TASK DIRECTIONS →
The answer is the first line of the listing and every line after it through the one containing "- Controle de", exact, with pictures removed.

INPUT DATA →
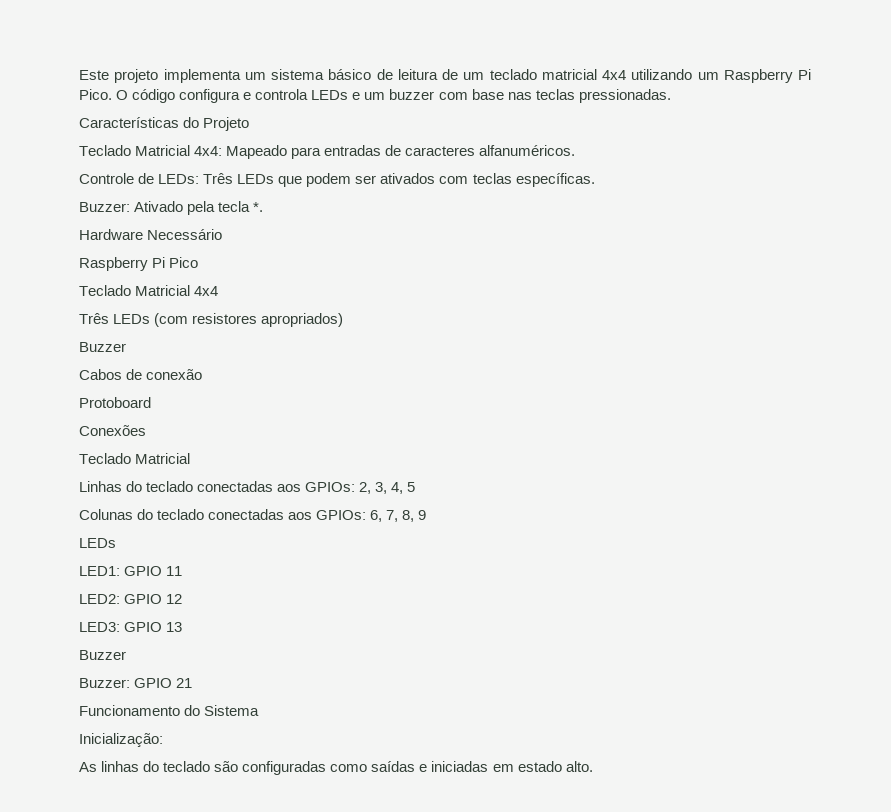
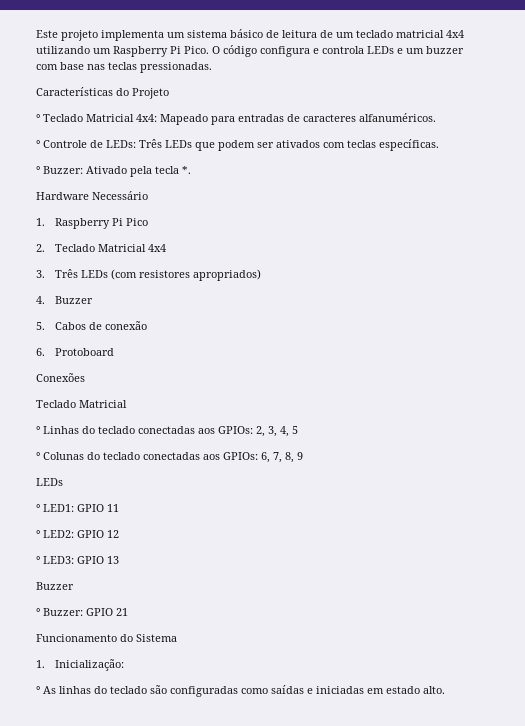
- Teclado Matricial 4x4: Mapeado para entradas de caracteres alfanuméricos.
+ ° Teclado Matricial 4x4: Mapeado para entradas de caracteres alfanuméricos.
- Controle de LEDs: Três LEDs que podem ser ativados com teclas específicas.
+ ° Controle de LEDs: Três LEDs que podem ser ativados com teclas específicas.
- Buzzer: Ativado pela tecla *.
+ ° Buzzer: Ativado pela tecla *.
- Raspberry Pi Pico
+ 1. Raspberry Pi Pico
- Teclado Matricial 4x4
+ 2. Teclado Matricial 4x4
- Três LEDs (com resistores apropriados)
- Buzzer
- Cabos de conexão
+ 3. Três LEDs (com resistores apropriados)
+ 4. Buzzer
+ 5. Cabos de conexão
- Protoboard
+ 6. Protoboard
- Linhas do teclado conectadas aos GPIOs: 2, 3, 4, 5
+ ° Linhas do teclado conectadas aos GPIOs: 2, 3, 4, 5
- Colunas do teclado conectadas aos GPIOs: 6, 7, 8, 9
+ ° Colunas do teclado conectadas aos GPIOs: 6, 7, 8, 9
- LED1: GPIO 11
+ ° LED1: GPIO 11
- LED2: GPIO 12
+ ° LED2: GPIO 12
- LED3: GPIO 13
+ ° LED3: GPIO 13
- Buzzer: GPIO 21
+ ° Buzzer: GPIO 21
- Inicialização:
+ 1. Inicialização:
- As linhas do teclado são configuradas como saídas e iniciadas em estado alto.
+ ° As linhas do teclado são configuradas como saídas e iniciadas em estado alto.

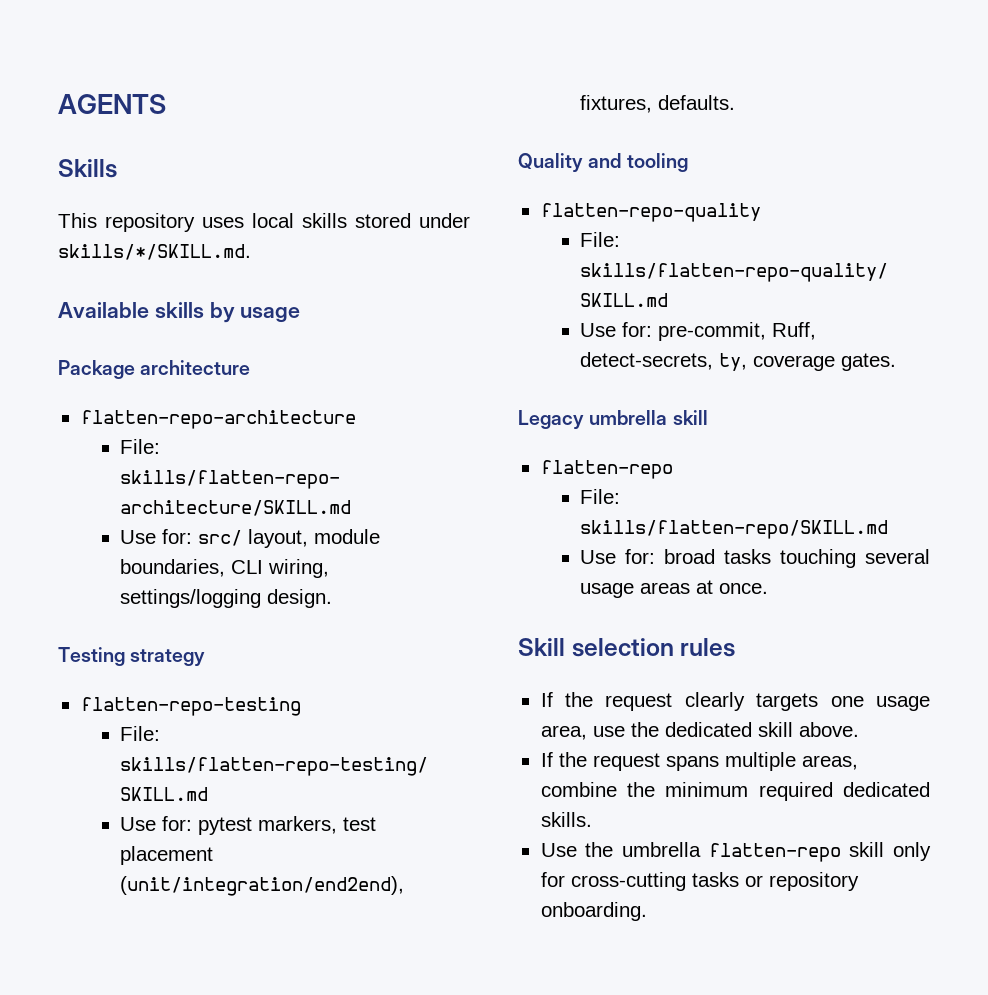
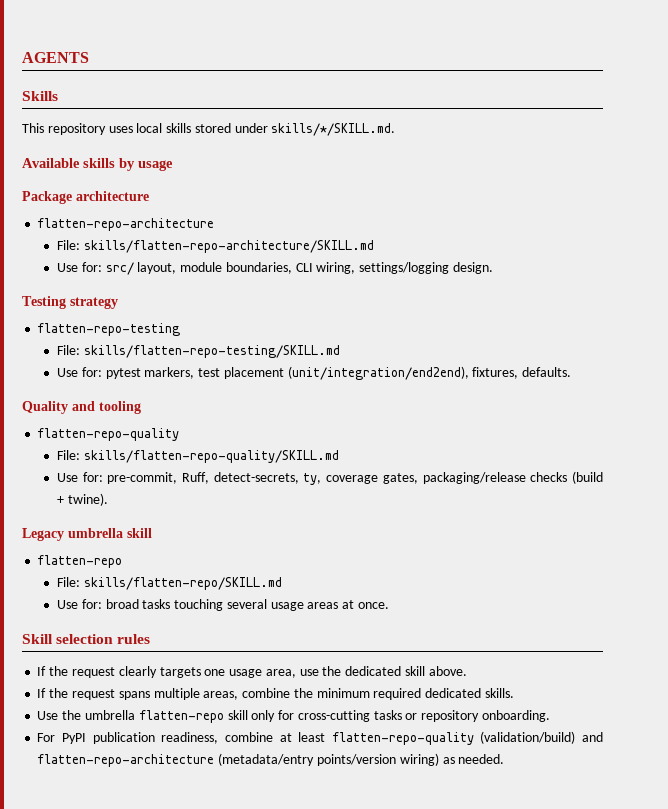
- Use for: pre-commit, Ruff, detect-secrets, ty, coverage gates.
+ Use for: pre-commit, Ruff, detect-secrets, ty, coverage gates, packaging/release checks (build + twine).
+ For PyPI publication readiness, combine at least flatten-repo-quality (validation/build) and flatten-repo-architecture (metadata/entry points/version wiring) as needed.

YOUR RESPONSE →
- Teclado Matricial 4x4: Mapeado para entradas de caracteres alfanuméricos.
+ ° Teclado Matricial 4x4: Mapeado para entradas de caracteres alfanuméricos.
- Controle de LEDs: Três LEDs que podem ser ativados com teclas específicas.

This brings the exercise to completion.